• _Activity_
Your result should be the lines holding the word "Exclusive", copied from the entries below.

• _Data entries_
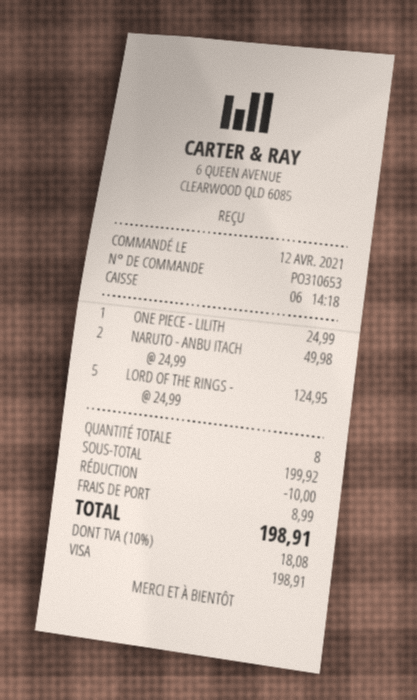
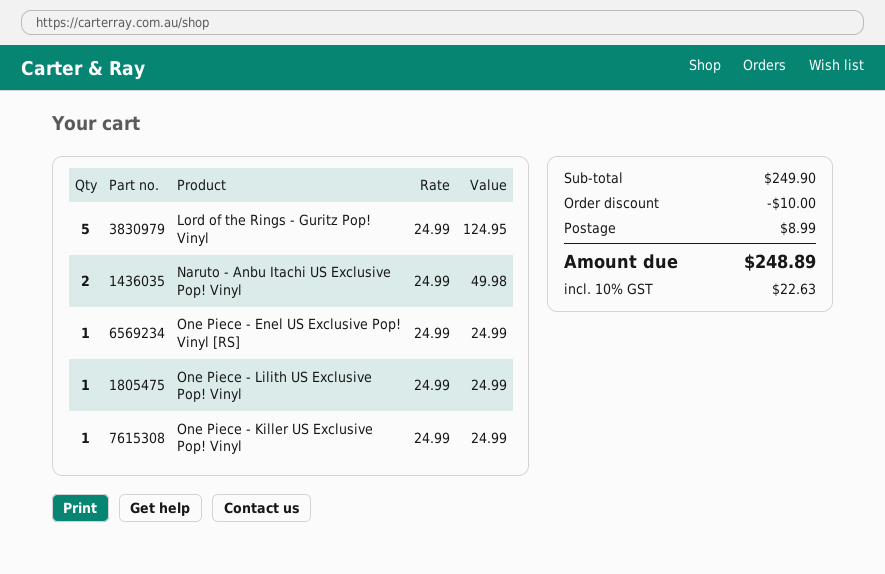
One Piece - Enel US Exclusive Pop! Vinyl [RS]: none -> 1 x 24.99 = 24.99
One Piece - Killer US Exclusive Pop! Vinyl: none -> 1 x 24.99 = 24.99
subtotal: 199.92 -> 249.90
tax: 10% = 18.08 -> 10% = 22.63
total: 198.91 -> 248.89

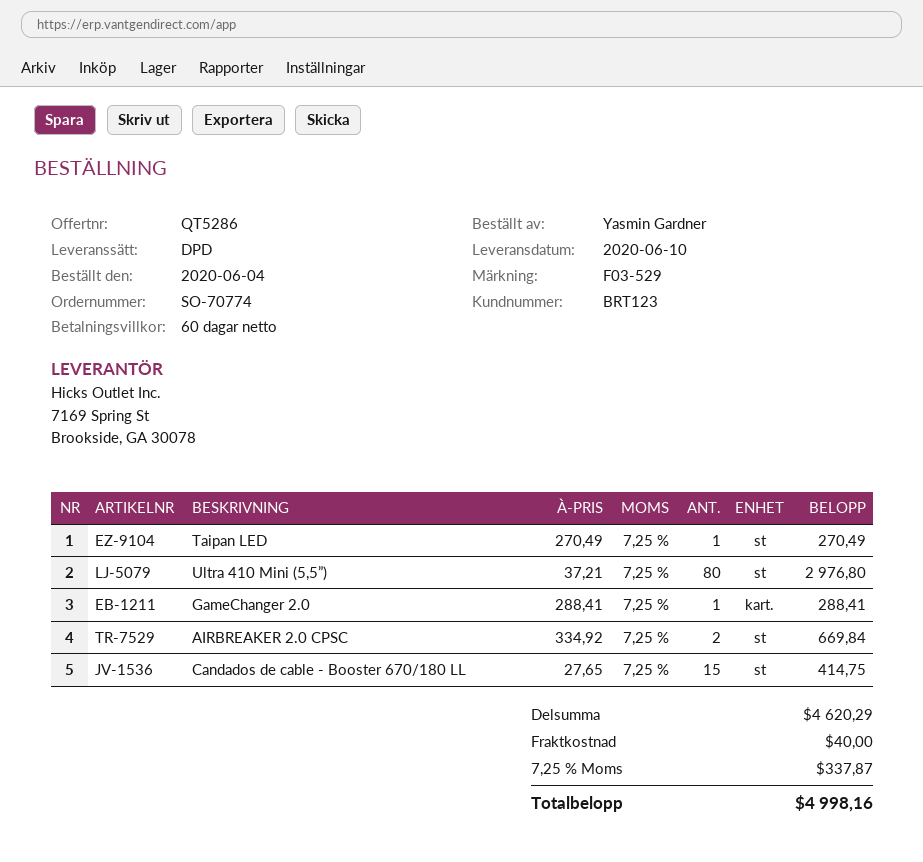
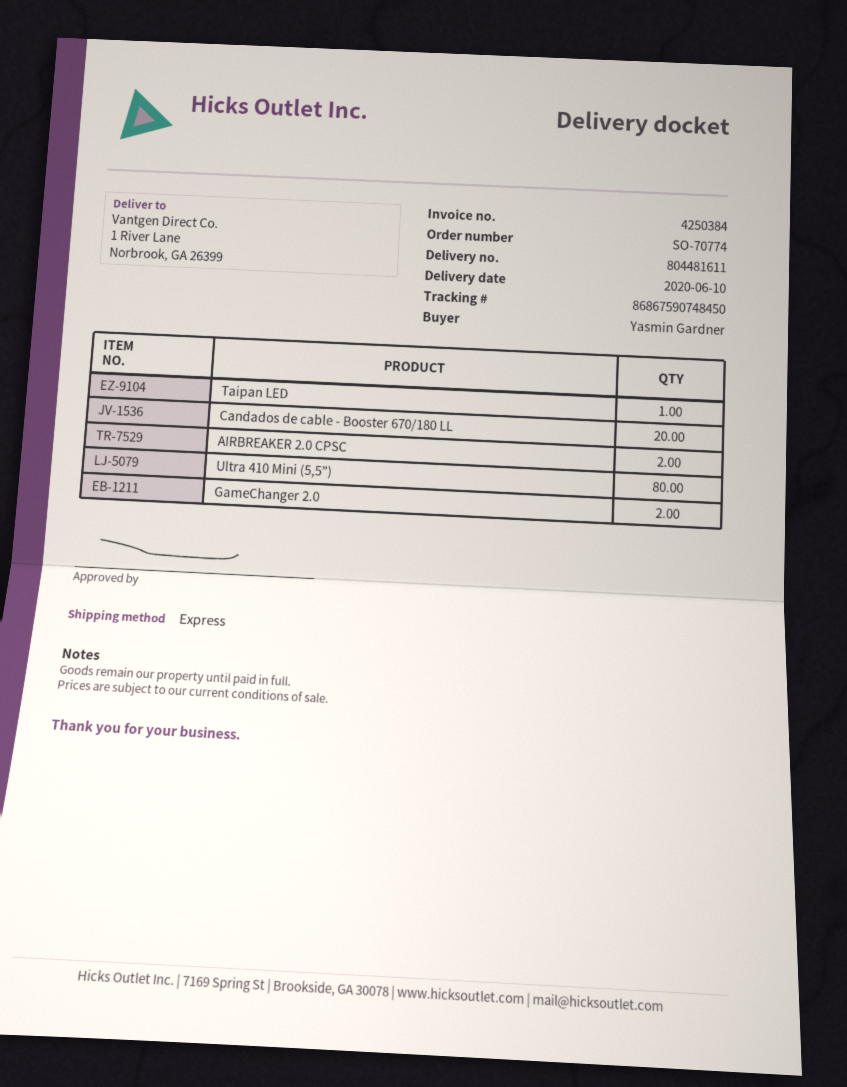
shipping method: DPD -> express
GameChanger 2.0: 1 -> 2
Candados de cable - Booster 670/180 LL: 15 -> 20

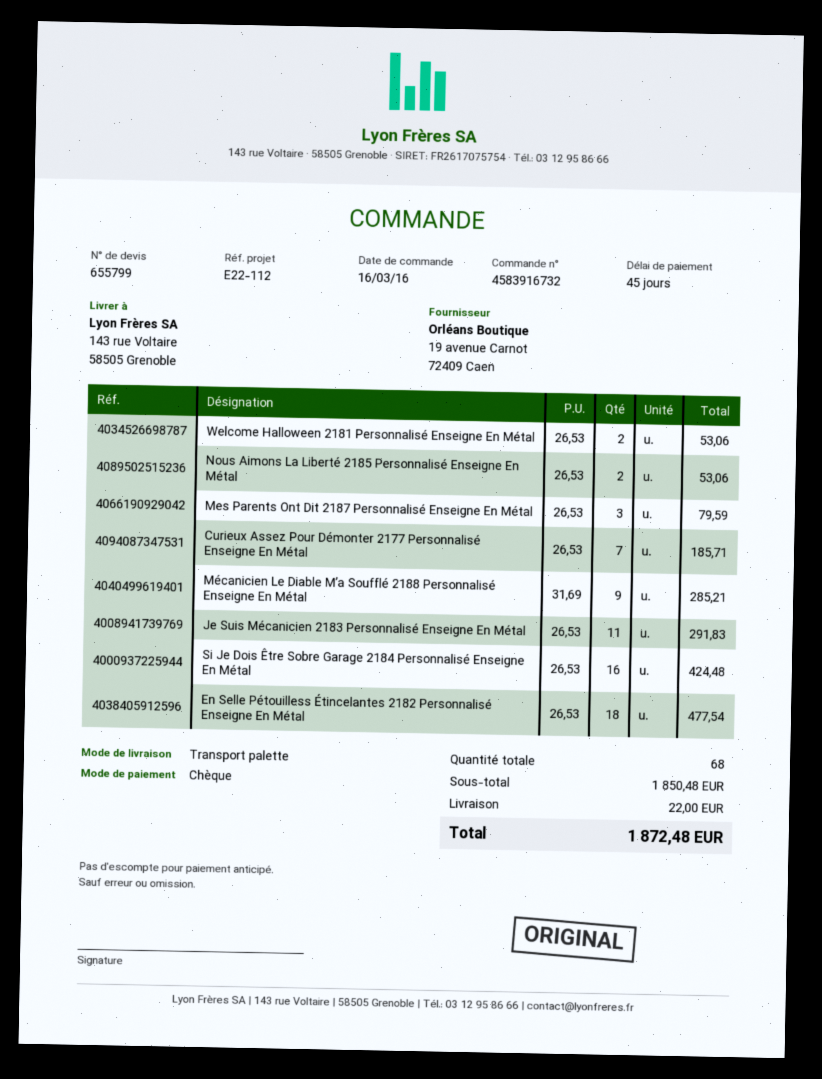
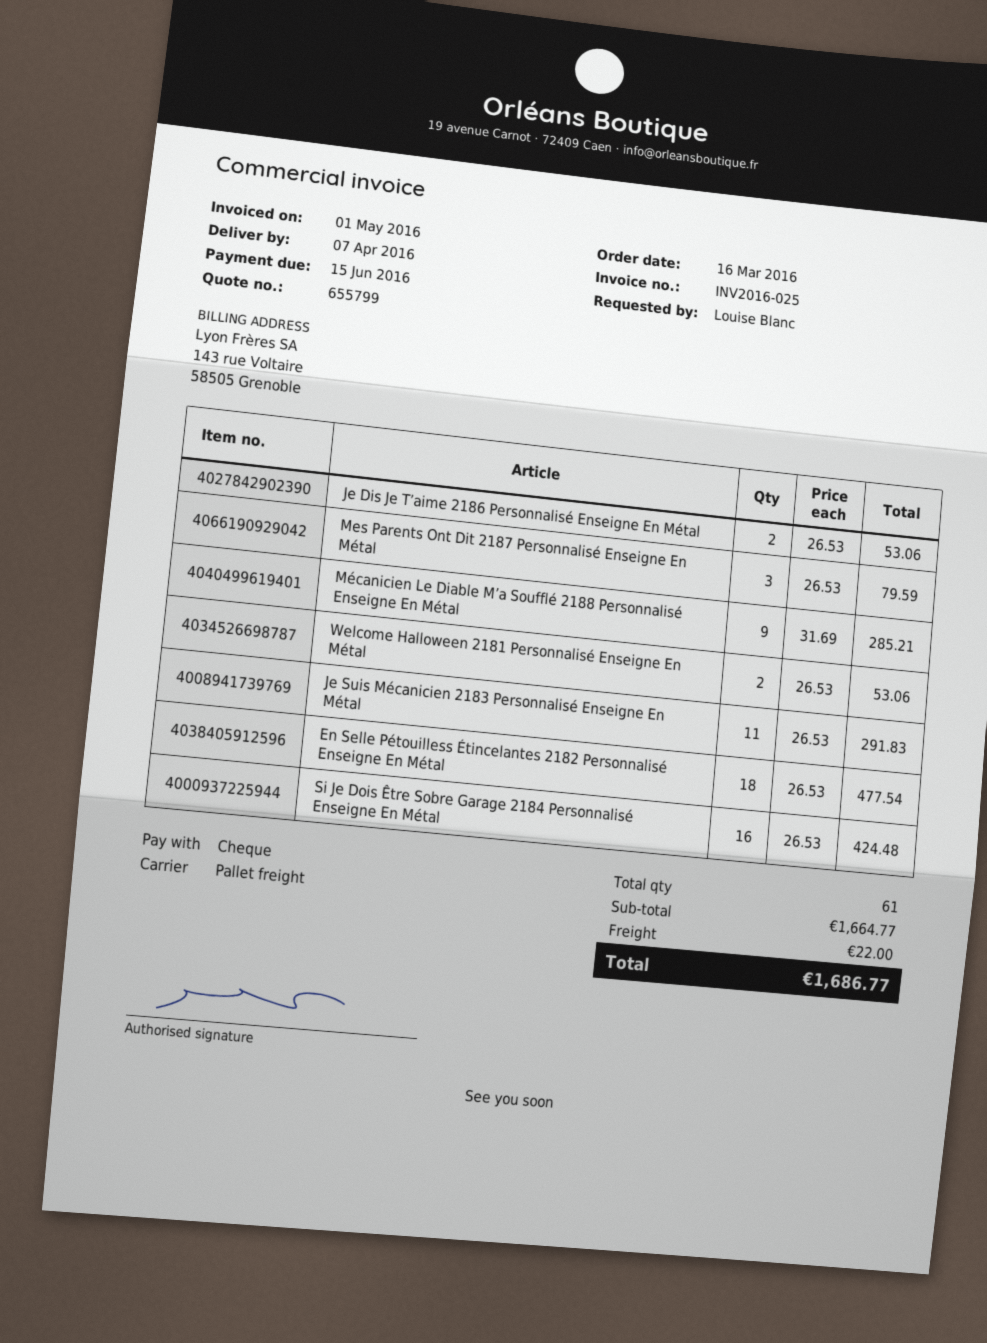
Nous Aimons La Liberté 2185 Personnalisé Enseigne En Métal: 2 x 26.53 = 53.06 -> none
Curieux Assez Pour Démonter 2177 Personnalisé Enseigne En Métal: 7 x 26.53 = 185.71 -> none
Je Dis Je T’aime 2186 Personnalisé Enseigne En Métal: none -> 2 x 26.53 = 53.06
total quantity: 68 -> 61
subtotal: 1850.48 -> 1664.77
total: 1872.48 -> 1686.77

• _Task result_
One Piece - Enel US Exclusive Pop! Vinyl [RS]: none -> 1 x 24.99 = 24.99
One Piece - Killer US Exclusive Pop! Vinyl: none -> 1 x 24.99 = 24.99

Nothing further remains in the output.